Why not just bake brownies, you say, and schmear some buttercream on top? Because this whoopie pie recipe will make you say Whoopie! 100% cliché, I know. But don’t knock ’em ’till you taste ’em.
Yours in makin’ whoopies,Print
Whoopie!! That is all.
- 3 ounces unsalted butter (6 tablespoons)
- ¾ cup dark brown sugar, packed
- 6 ounces semisweet or bittersweet chocolate chips, Ghirardelli 60% recommended
- 2 eggs
- 1 teaspoon vanilla extract
- 1½ cups all-purpose flour
- ¼ teaspoon baking soda
- ¼ teaspoon kosher salt
Cream Cheese Buttercream
- 4 ounces cream cheese
- 1–2 cups powdered sugar
- ½ – ¾ cup pumpkin purée (as much or little as you like)
- 1 teaspoon vanilla
- pinch of salt
- 2 teaspoons heavy cream
- 2 sticks unsalted butter
- 1–2 cups powdered sugar (depending on sweetness level preference)
- 1 tablespoon vanilla extract, vanilla beans or vanilla bean paste
- 2 tablespoons heavy cream
- ½ cup store-bought or better yet homemade marshmallow fluff
- In a medium saucepan over low heat, melt together butter, chocolate chips and brown sugar. Let cool for five minutes.
- In a large bowl beat eggs with vanilla. Whisk in chocolate mixture.
- Sift together flour, baking soda and salt. In several additions, whisk dry ingredients into batter. Chill for one hour, or overnight.
- Preheat oven to 325° F.
- Scoop batter using a 1-2-inch ice cream scoop (or two large spoons). Space cookies two inches apart on a parchment-lined baking pan.

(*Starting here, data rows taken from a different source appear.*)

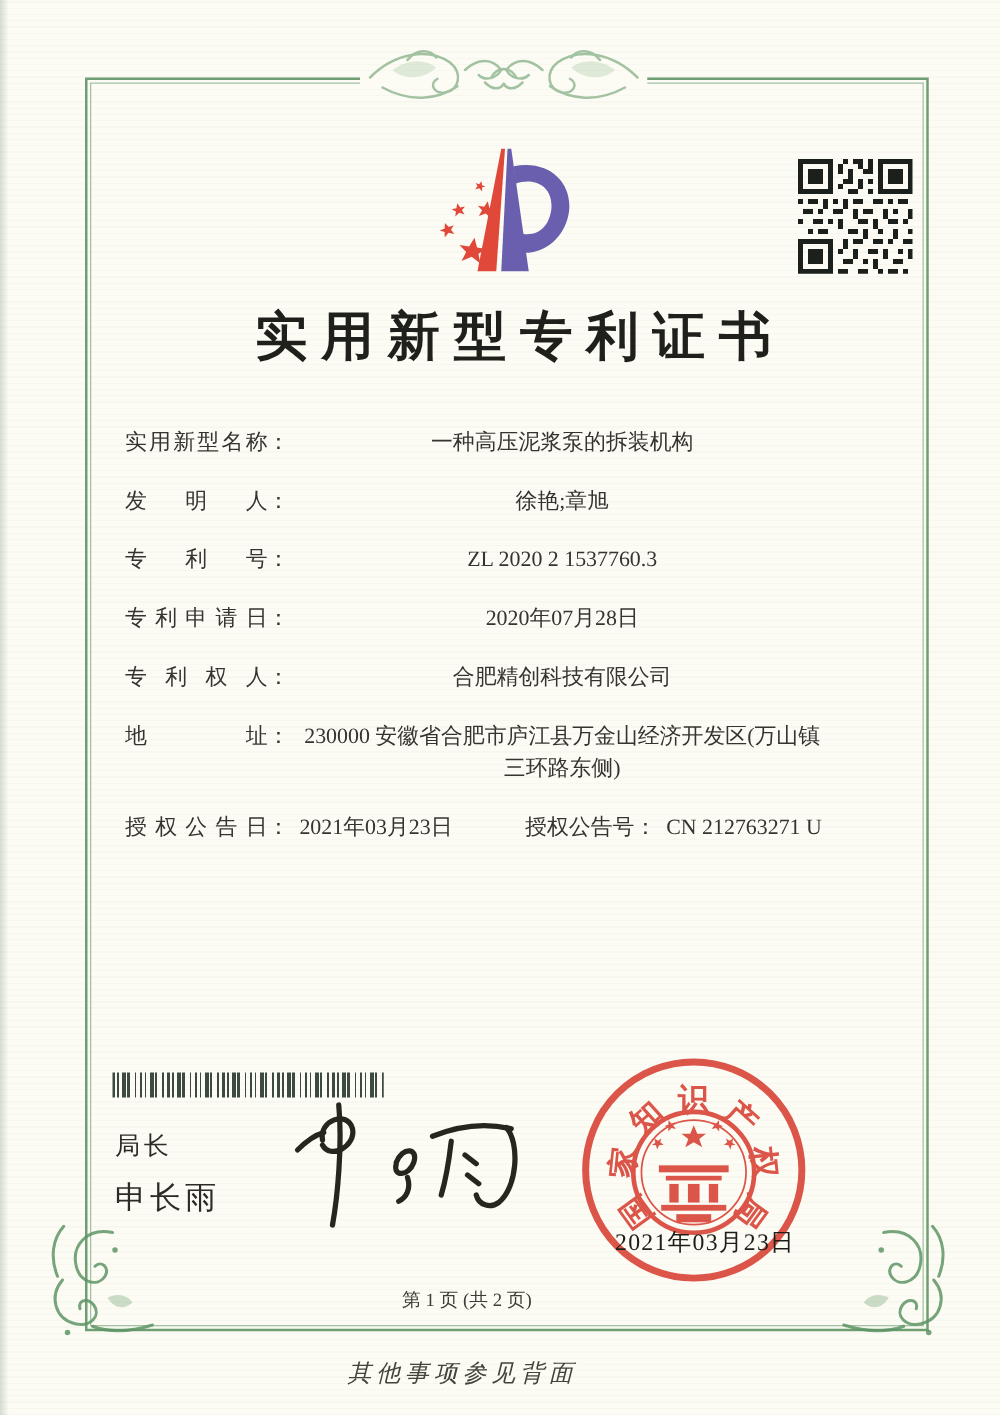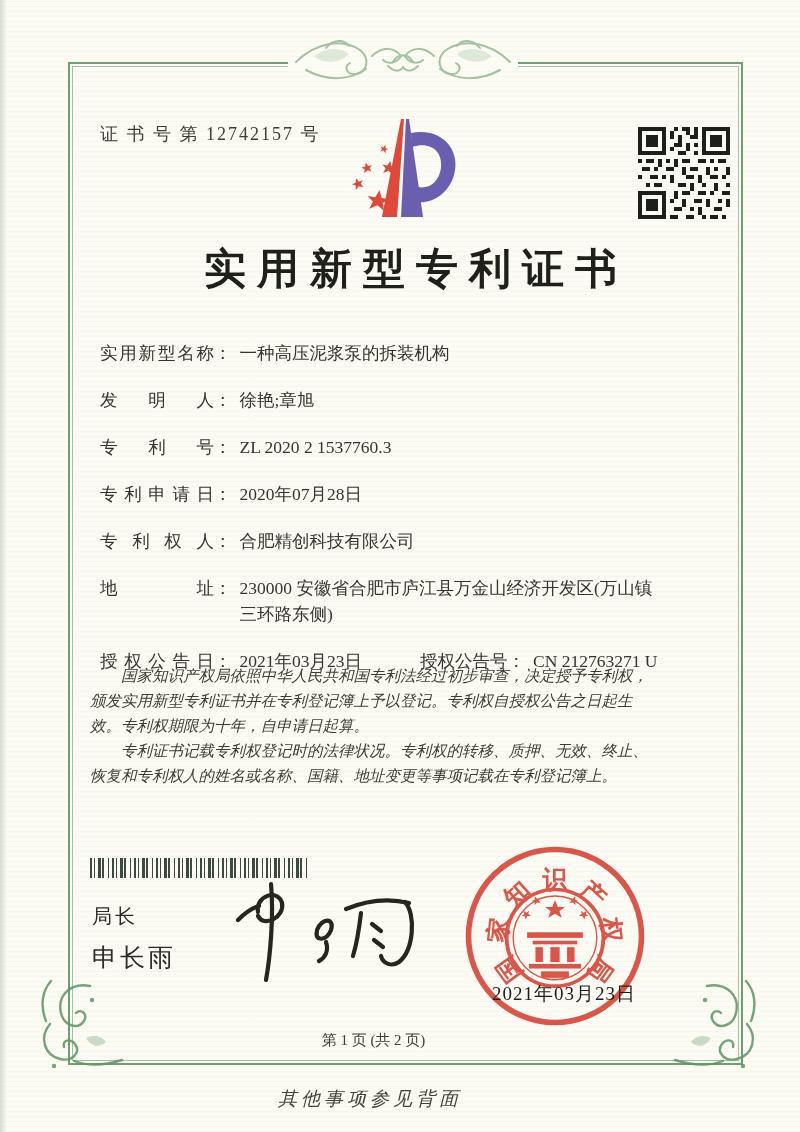"证 书 号 第 12742157" div.cert-no { html: <div>证 书 号 第 12742157 号</div> -> none }
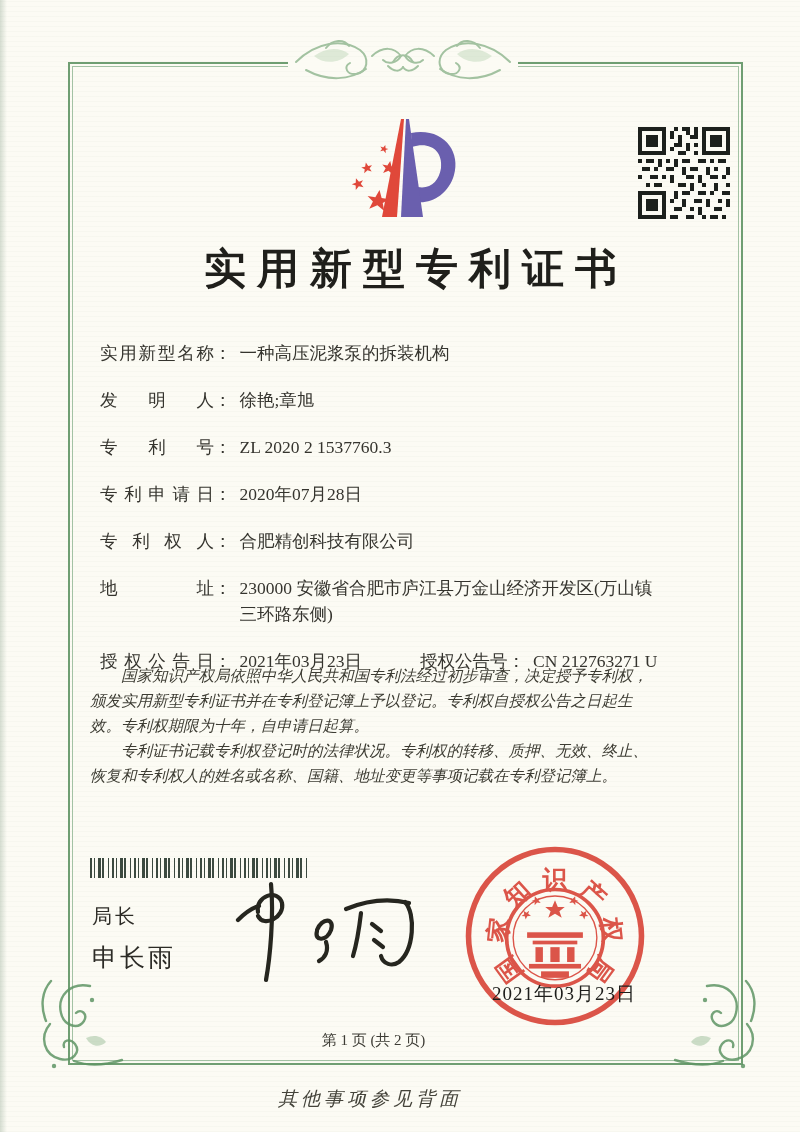"一种高压泥浆泵的拆装机构" .f-value { text-align: none -> center }
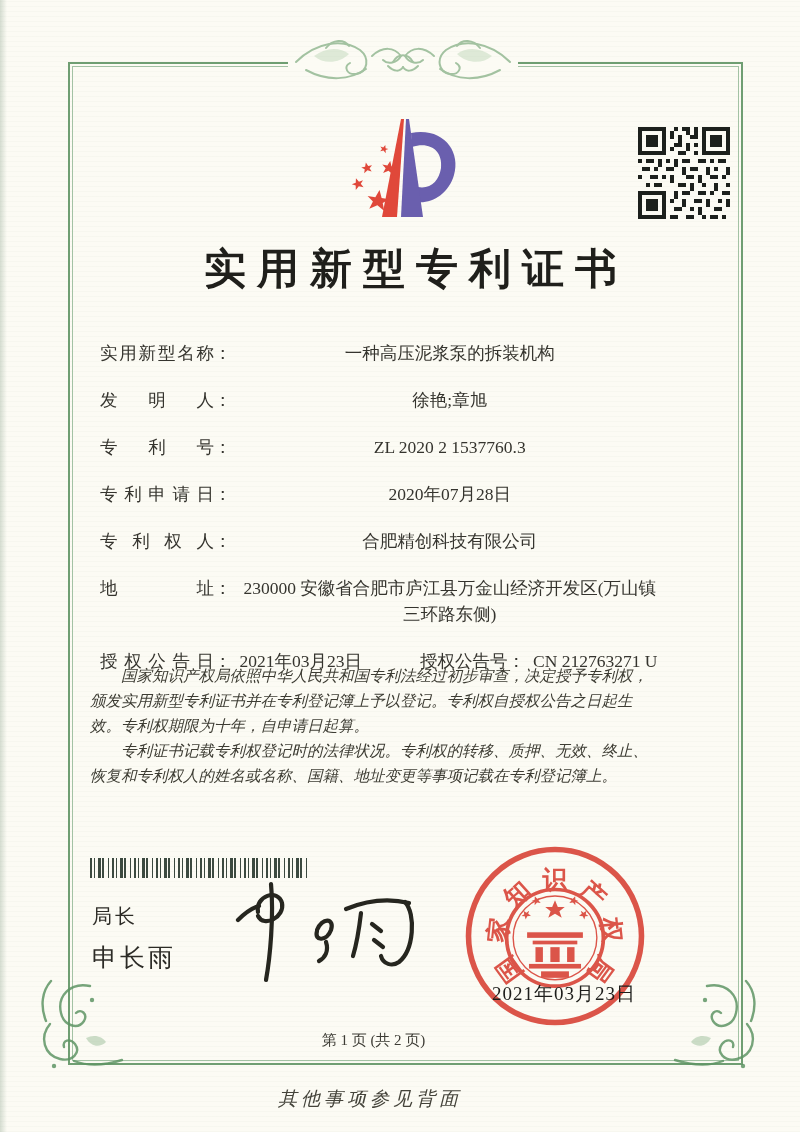"国家知识产权局依照中华人民共和国专利法经过初步审查，决定授予专利权，颁发实用新型" div.paragraphs { html: <div> <p>国家知识产权局依照中华人民共和国专利法经过初步审查，决定授予专利权，颁发实用新型专利证书并在专利登记簿上予以登记。专利权自授权公告之日起生效。专利权期限为十年，自申请日起算。</p> <p>专利证书记载专利权登记时的法律状况。专利权的转移、质押、无效、终止、恢复和专利权人的姓名或名称、国籍、地址变更等事项记载在专利登记簿上。</p> </div> -> none }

Use hot water to keep scoop clean and batter from building up and preventing release.
- Bake cookies about 10 minutes for two-inch cookies (adjust baking time for size), just until they begin to rise and loose their sheen.
- Cool completely on the pan set over a rack, then fill with buttercream.
- Store chilled, but serve room temperature.
For Pumpkin Cream Cheese Frosting
- With a hand mixer (or stand mixer with a paddle), beat cream cheese on medium-low speed until smooth, then slowly add one cup powdered sugar.
- Beat in pumpkin to taste, then add vanilla, salt and heavy cream.
- Beat in remaining powdered sugar a little at a time, stopping when you reach your desired sweetness level.
- Beat butter with a hand mixer (or stand mixer with a paddle) on medium-high speed until lightened in color, about five minutes.
- Beat in powdered sugar on low speed a little at a time, scraping down the bowl often.
- Beat in vanilla, salt and heavy cream. Beat in marshmallow fluff.